What you need to do
Retype the data below verbatim; pictures do not belong in the copy.

Given records
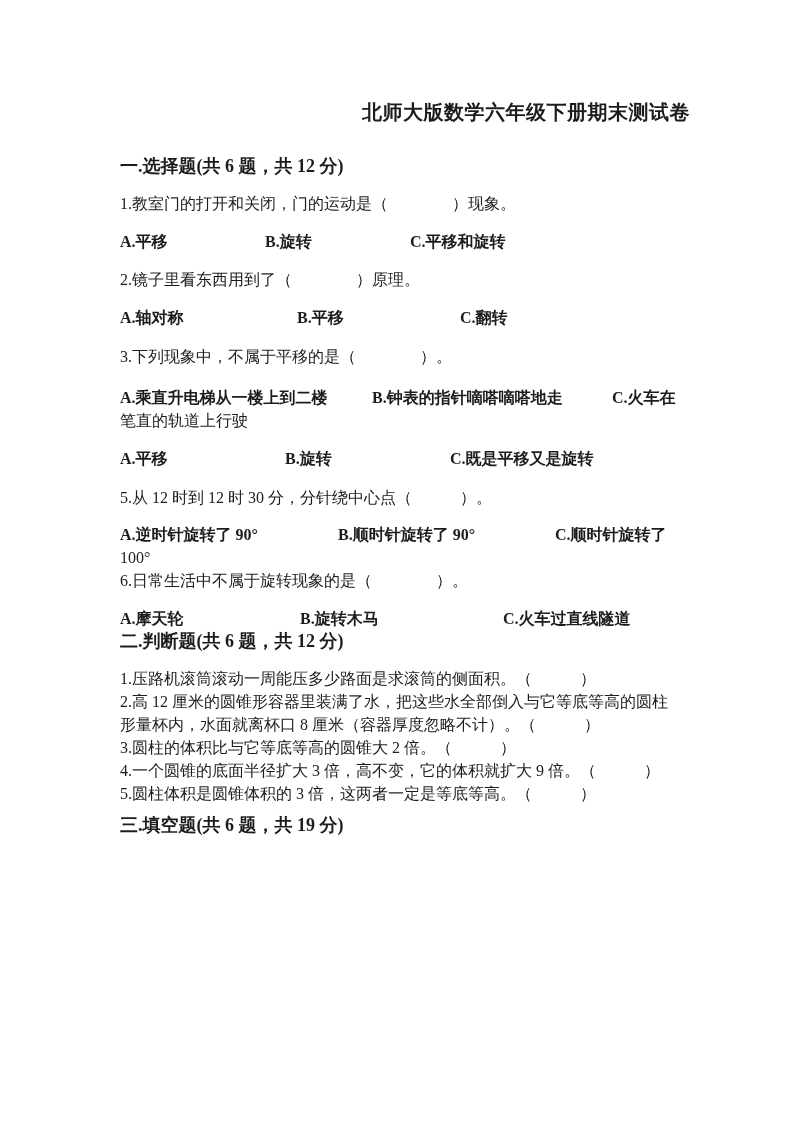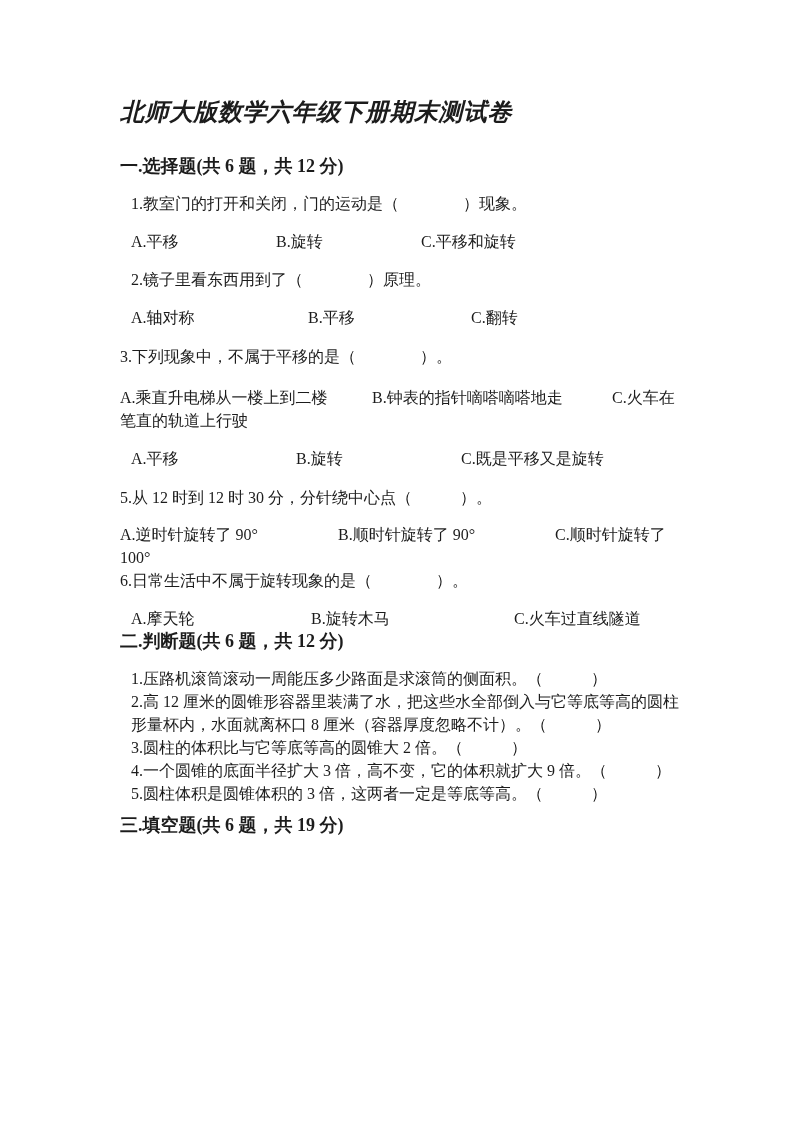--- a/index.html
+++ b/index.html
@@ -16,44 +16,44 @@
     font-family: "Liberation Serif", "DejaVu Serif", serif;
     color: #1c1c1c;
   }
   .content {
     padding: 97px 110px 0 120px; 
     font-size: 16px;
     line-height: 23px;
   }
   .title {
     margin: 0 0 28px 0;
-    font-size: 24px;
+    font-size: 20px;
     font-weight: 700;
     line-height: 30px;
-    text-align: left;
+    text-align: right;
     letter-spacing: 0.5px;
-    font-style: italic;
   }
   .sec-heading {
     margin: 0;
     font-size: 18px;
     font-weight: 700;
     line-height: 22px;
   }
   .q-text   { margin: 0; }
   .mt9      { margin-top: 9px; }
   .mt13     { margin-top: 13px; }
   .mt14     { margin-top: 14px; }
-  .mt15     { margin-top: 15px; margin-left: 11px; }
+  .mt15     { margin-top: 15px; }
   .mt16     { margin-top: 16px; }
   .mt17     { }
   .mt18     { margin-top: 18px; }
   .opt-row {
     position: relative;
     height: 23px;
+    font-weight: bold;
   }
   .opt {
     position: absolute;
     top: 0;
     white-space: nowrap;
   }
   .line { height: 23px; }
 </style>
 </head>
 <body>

Finished exercise
--- a/index.html
+++ b/index.html
@@ -16,44 +16,44 @@
     font-family: "Liberation Serif", "DejaVu Serif", serif;
     color: #1c1c1c;
   }
   .content {
     padding: 97px 110px 0 120px; 
     font-size: 16px;
     line-height: 23px;
   }
   .title {
     margin: 0 0 28px 0;
-    font-size: 24px;
+    font-size: 20px;
     font-weight: 700;
     line-height: 30px;
-    text-align: left;
+    text-align: right;
     letter-spacing: 0.5px;
-    font-style: italic;
   }
   .sec-heading {
     margin: 0;
     font-size: 18px;
     font-weight: 700;
     line-height: 22px;
   }
   .q-text   { margin: 0; }
   .mt9      { margin-top: 9px; }
   .mt13     { margin-top: 13px; }
   .mt14     { margin-top: 14px; }
-  .mt15     { margin-top: 15px; margin-left: 11px; }
+  .mt15     { margin-top: 15px; }
   .mt16     { margin-top: 16px; }
   .mt17     { }
   .mt18     { margin-top: 18px; }
   .opt-row {
     position: relative;
     height: 23px;
+    font-weight: bold;
   }
   .opt {
     position: absolute;
     top: 0;
     white-space: nowrap;
   }
   .line { height: 23px; }
 </style>
 </head>
 <body>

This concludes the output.